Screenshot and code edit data

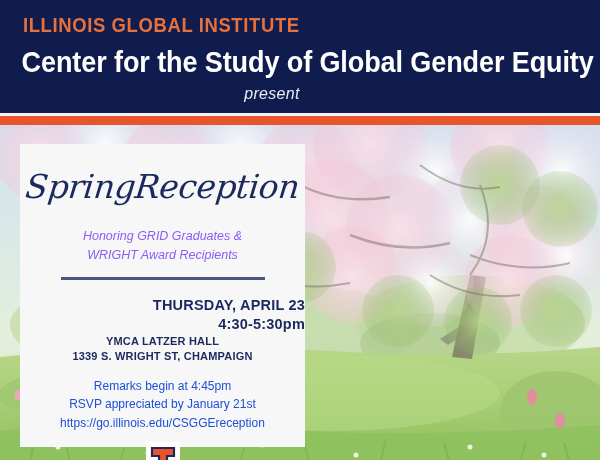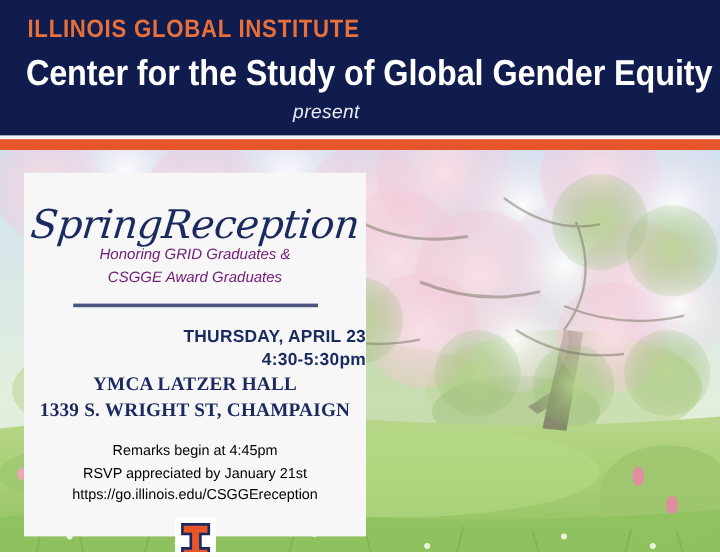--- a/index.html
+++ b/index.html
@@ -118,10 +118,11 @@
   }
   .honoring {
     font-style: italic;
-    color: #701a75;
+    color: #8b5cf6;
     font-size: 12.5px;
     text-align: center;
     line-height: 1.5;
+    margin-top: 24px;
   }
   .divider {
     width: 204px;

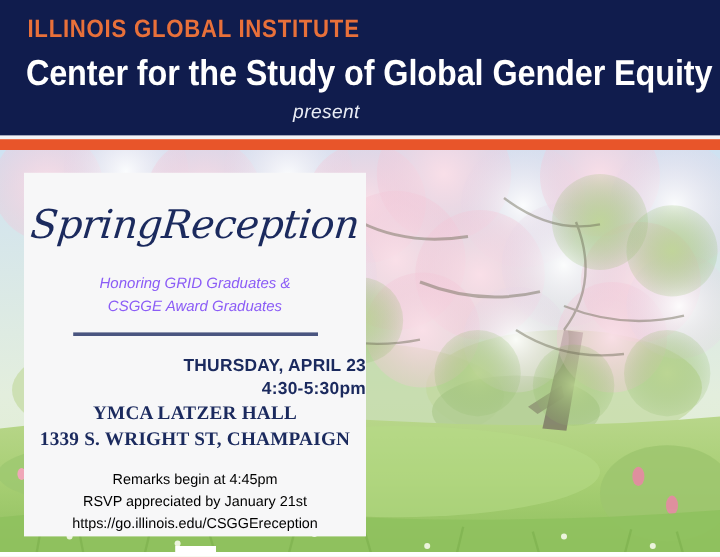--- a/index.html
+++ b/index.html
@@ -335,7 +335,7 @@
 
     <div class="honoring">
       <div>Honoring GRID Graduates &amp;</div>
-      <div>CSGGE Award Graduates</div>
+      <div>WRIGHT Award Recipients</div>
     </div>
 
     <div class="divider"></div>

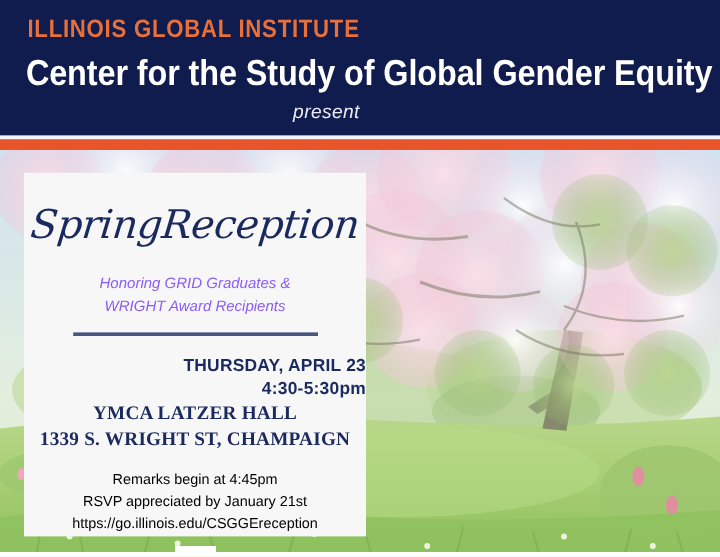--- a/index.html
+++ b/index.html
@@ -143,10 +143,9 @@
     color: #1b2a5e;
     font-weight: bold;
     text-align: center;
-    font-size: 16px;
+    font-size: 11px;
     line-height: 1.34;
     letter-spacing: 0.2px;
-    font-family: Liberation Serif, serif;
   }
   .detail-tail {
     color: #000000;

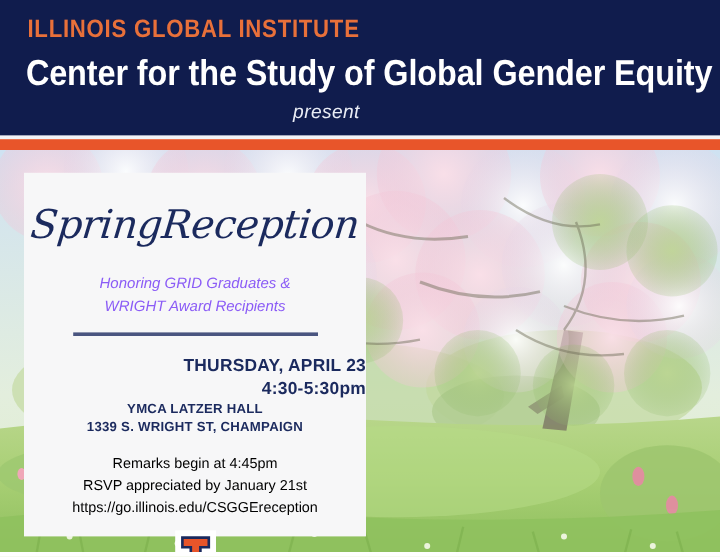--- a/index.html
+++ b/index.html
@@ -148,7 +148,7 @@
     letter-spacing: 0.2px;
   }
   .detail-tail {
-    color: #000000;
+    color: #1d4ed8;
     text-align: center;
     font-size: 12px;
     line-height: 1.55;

* [What this task involves]:
After counting the lines above that include the word "Graduates", give only the number.

* [Response box]:
2